Supplied information —
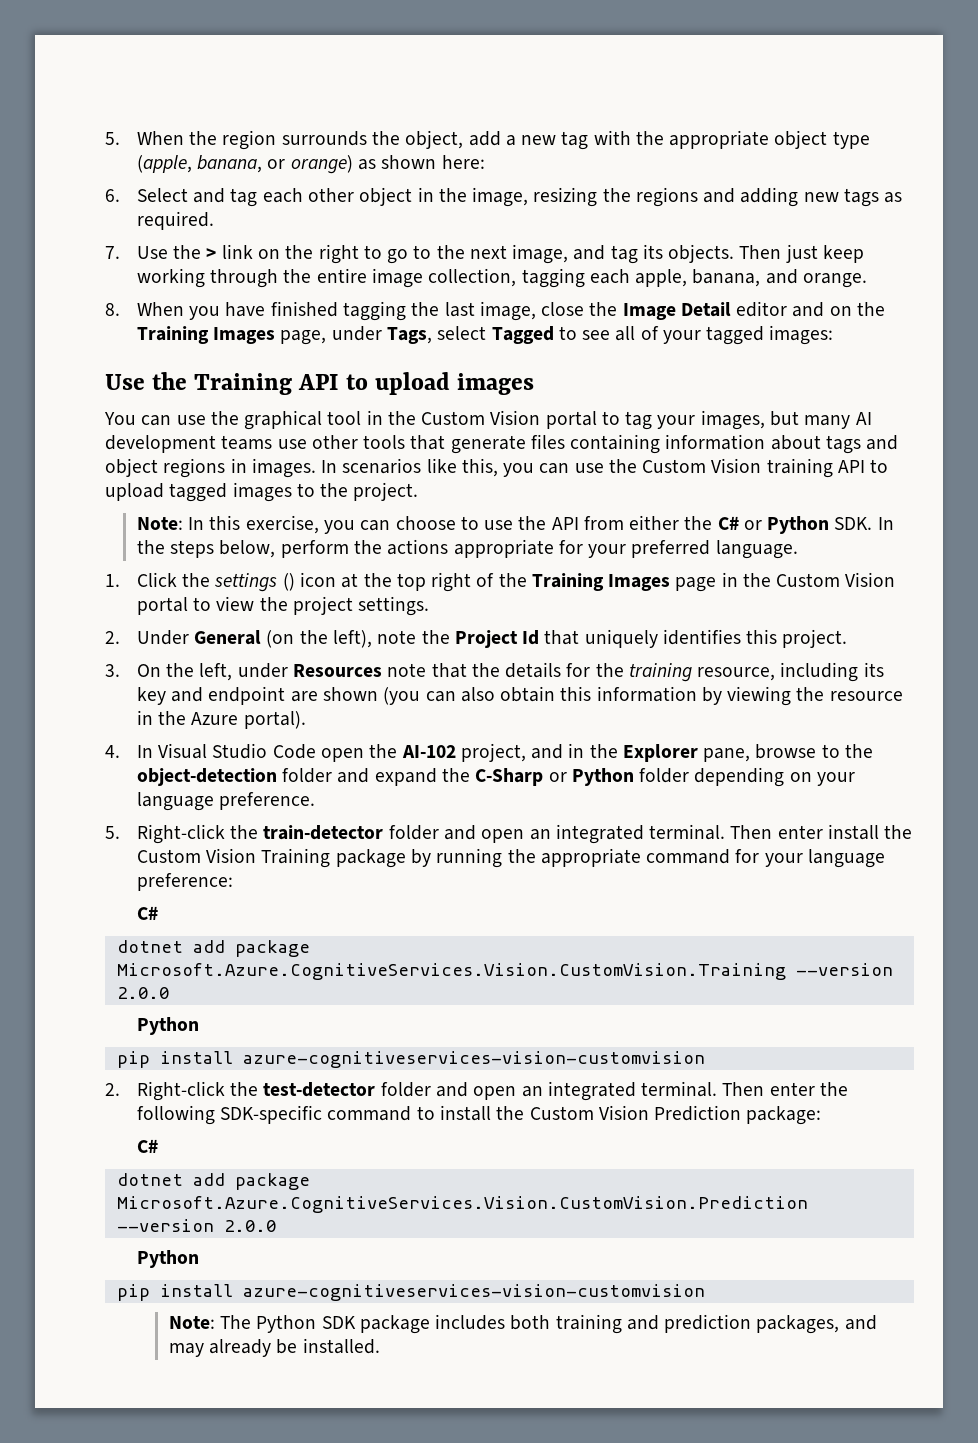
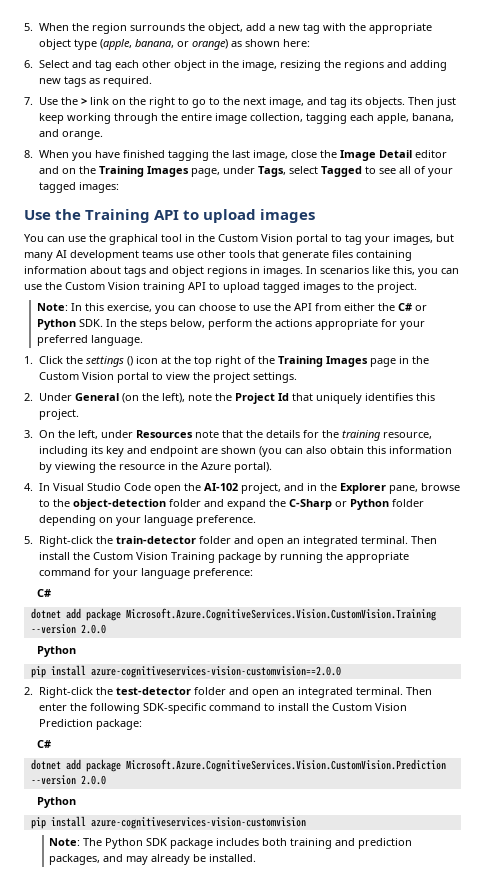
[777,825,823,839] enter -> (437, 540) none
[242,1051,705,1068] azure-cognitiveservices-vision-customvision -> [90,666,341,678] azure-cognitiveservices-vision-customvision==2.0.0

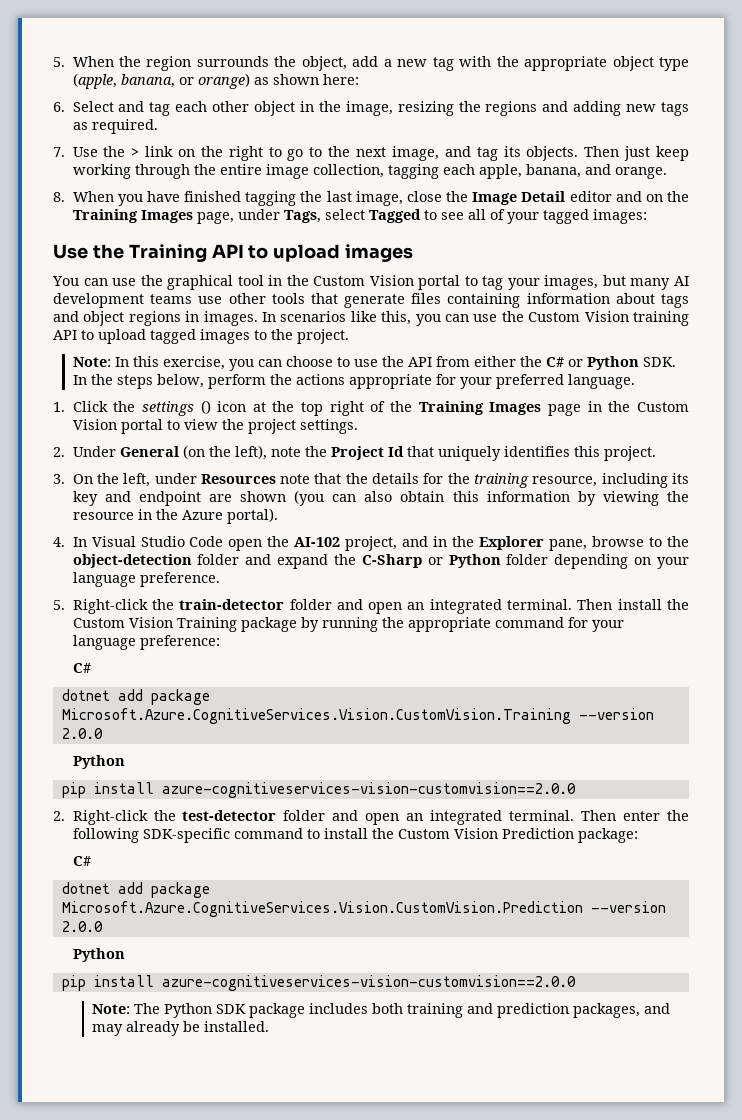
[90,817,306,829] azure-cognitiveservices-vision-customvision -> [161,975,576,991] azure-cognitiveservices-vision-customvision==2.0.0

==

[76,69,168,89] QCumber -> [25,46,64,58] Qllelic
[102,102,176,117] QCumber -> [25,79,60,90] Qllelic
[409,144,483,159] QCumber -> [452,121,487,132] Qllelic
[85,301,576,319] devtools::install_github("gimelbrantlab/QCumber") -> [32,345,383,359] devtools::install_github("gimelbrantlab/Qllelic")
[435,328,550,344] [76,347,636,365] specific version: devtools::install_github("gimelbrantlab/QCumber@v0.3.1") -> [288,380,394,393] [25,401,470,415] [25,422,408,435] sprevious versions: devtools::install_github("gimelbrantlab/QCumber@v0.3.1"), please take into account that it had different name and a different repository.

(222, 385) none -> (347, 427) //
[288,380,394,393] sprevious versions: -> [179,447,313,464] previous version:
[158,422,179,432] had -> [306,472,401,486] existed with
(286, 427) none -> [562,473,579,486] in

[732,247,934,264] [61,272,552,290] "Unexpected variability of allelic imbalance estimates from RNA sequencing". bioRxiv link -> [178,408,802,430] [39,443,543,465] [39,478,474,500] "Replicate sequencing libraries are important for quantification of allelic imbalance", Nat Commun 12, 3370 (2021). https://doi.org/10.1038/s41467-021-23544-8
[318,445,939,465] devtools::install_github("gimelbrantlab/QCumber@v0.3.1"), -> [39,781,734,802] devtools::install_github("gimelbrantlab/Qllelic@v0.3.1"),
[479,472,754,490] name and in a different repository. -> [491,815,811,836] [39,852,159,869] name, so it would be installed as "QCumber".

...

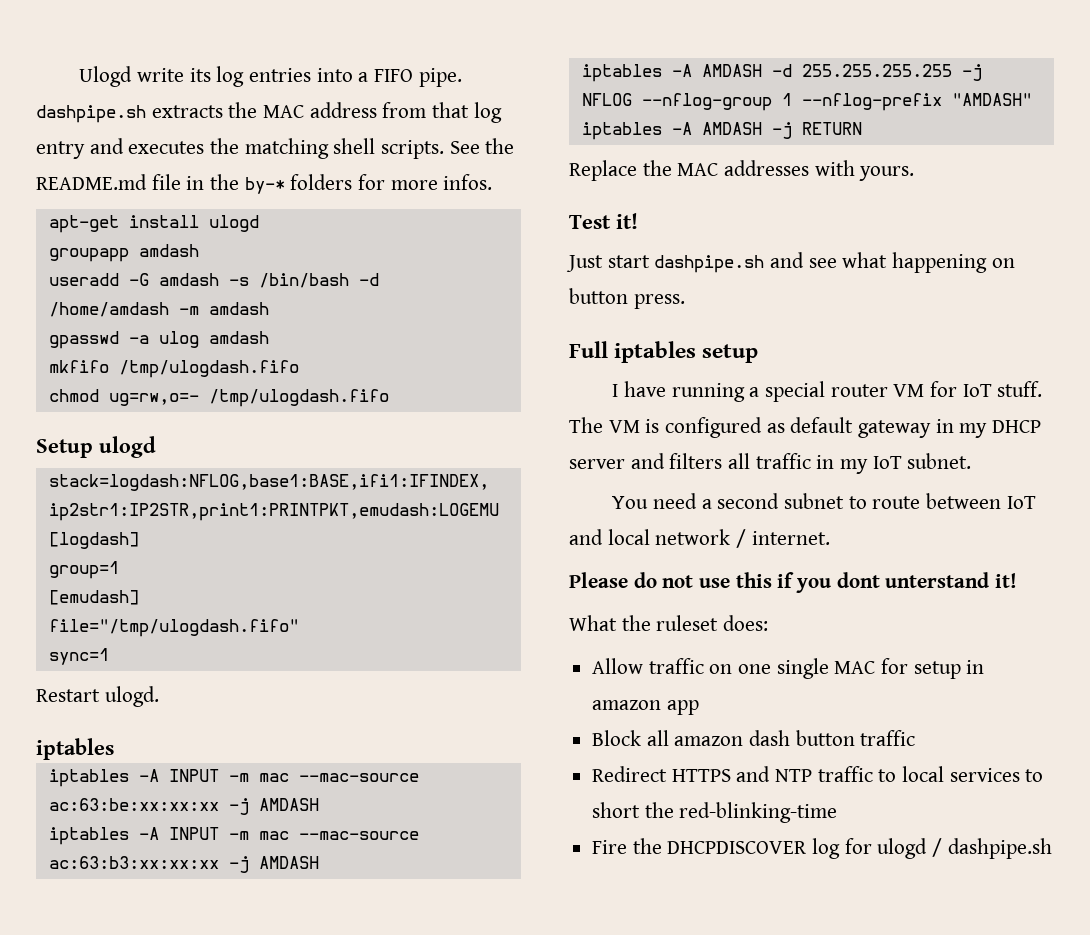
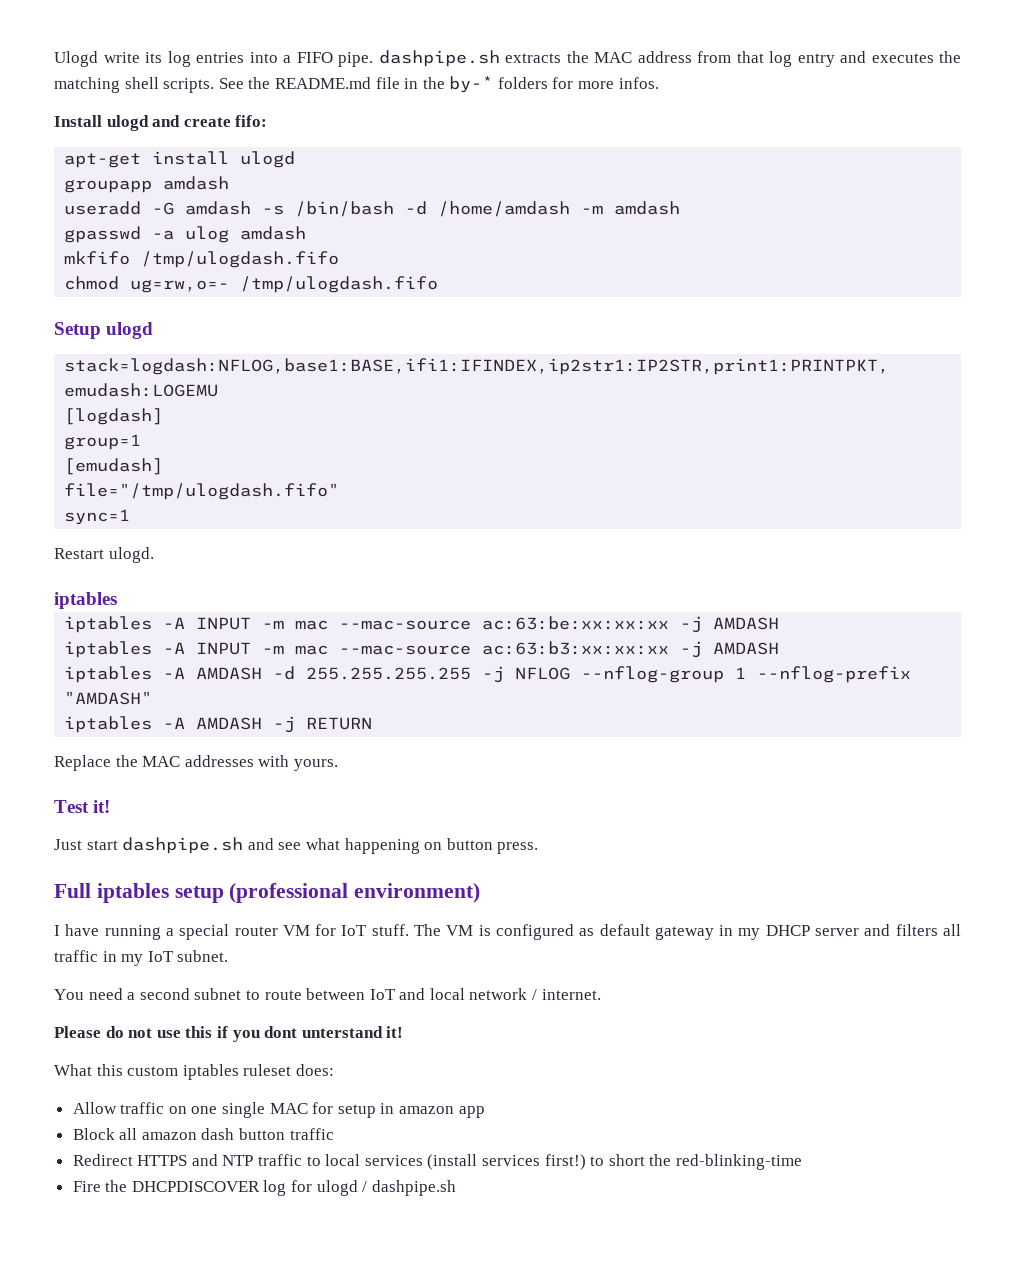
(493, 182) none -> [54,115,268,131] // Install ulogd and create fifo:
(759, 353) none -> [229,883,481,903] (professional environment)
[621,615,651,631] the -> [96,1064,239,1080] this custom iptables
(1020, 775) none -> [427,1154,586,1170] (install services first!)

Your task —
All lines of the records containing "versions" should be shown.

Reply —
[435,328,550,344] [76,347,636,365] specific version: devtools::install_github("gimelbrantlab/QCumber@v0.3.1") -> [288,380,394,393] [25,401,470,415] [25,422,408,435] sprevious versions: devtools::install_github("gimelbrantlab/QCumber@v0.3.1"), please take into account that it had different name and a different repository.
[288,380,394,393] sprevious versions: -> [179,447,313,464] previous version:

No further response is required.